Voluntary, either complete or partial, transfers of a franchise by the franchisee and voluntary transfers of ownership interests in the franchise are often subject to restrictions in the franchise agreement. In order to meet the good faith standard of subsection (1) and the fair practices standard of (2) (c) and (h) of RCW 19.100.180, the restrictions on transfer in the franchise agreement may not allow the franchisor to unreasonably withhold its consent to a transfer of otherwise unreasonably restrict transfer., In this context, it is unreasonable for a franchisor to withhold consent to any transfer where the transferee meets the franchisor’s criteria for purchase of an initial franchise. For example, if the franchisor will initially sell its franchises to corporations, it may not prohibit a franchisee from incorporating and may not prohibit the franchisee from transferring the franchise to a corporate franchisee. The same principle applies to restrictions on transfer of the stock of a corporate franchisee and transfer of less than the entire interest of the franchise. In addition to the "initial franchisee" criteria used by the franchisor, franchise agreement provisions which require personal participation of the franchisee in the franchise business are relevant in determining whether restrictions on transfers are reasonable.

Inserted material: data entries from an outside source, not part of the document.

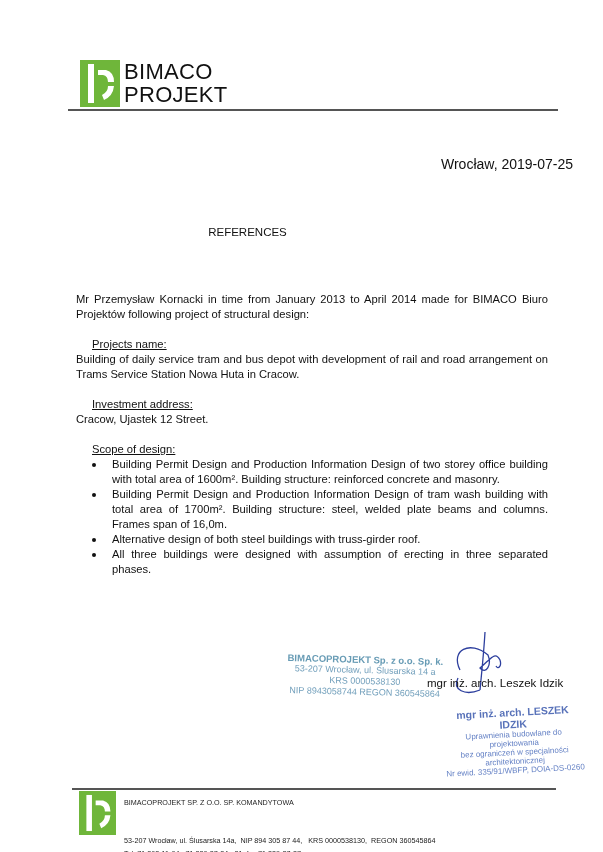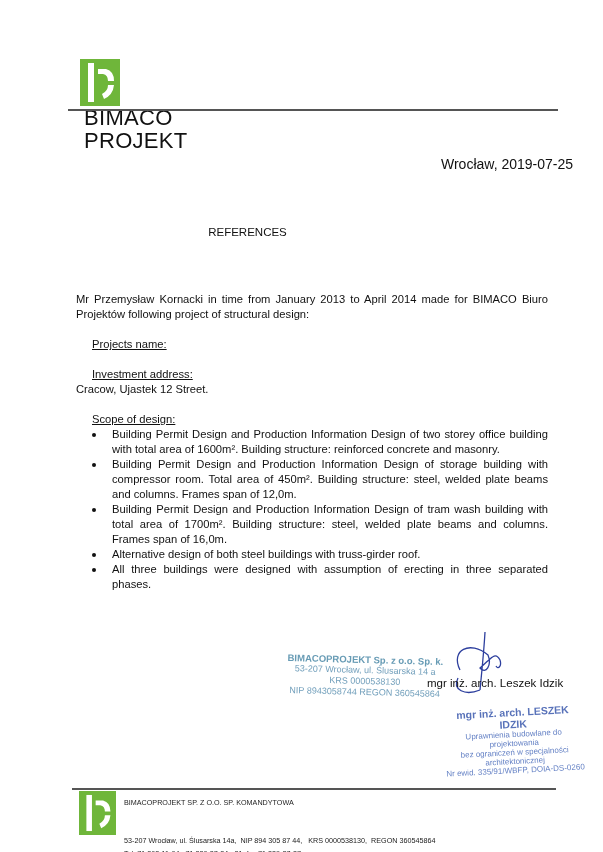"BIMACO" .logo { align-items: flex-start -> center; flex-direction: column -> none }
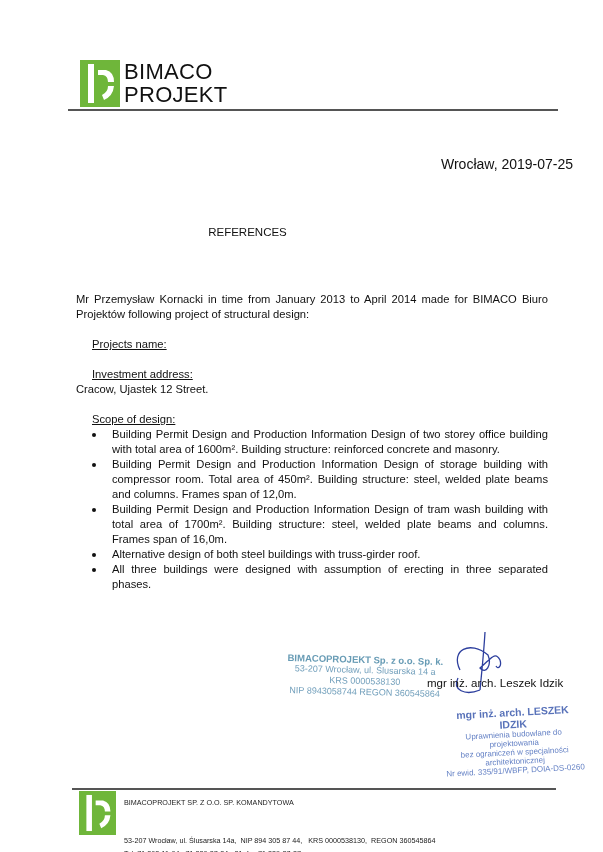"Building of daily service tram" div { html: none -> <div>Building of daily service tram and bus depot with development of rail and road arrangement on Trams Service Station Nowa Huta in Cracow.</div> }
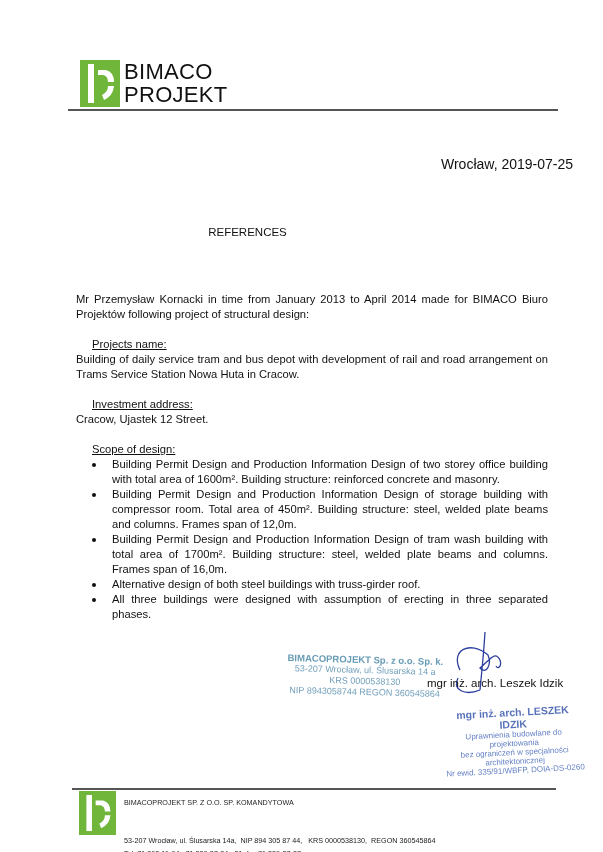"Building Permit Design and Production Information Design of storage" li { html: <li>Building Permit Design and Production Information Design of storage building with compressor room. Total area of 450m². Building structure: steel, welded plate beams and columns. Frames span of 12,0m.</li> -> none }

Transfer Fee and Release Requirements
Franchisors may also attempt to restrict transfers indirectly by imposing exorbitant transfer fees and requiring the transferor to sign a release of all claims against the franchisor. The transferee may be required to sign the current franchise agreement rather than take an assignment of the franchisee’s existing agreement.
Restrictions on transfer may only be imposed in good faith and must be reasonable. RCW 19.100.180(1) and (2)(h). Transfer fees are permissible only to the extent they compensate the franchisor for expenses directly incurred as a result of transfer. The franchise agreement may specify the amount of the transfer fee so long as such amount is a reasonable estimate of anticipated transfer expenses. The requirement of a release by the franchise to the franchisor is acceptable so long as it does not include a release of the franchisee’s claims under the Washington Franchise Investment Protection Act. Requiring inclusion of such claims in the release violated RCW 19.100.180(2) (g). However, RCW 19.100.220 provides that a release or waiver, executed pursuant to a negotiated settlement after the agreement is in effect, is not void where the parties are represented by independent legal counsel.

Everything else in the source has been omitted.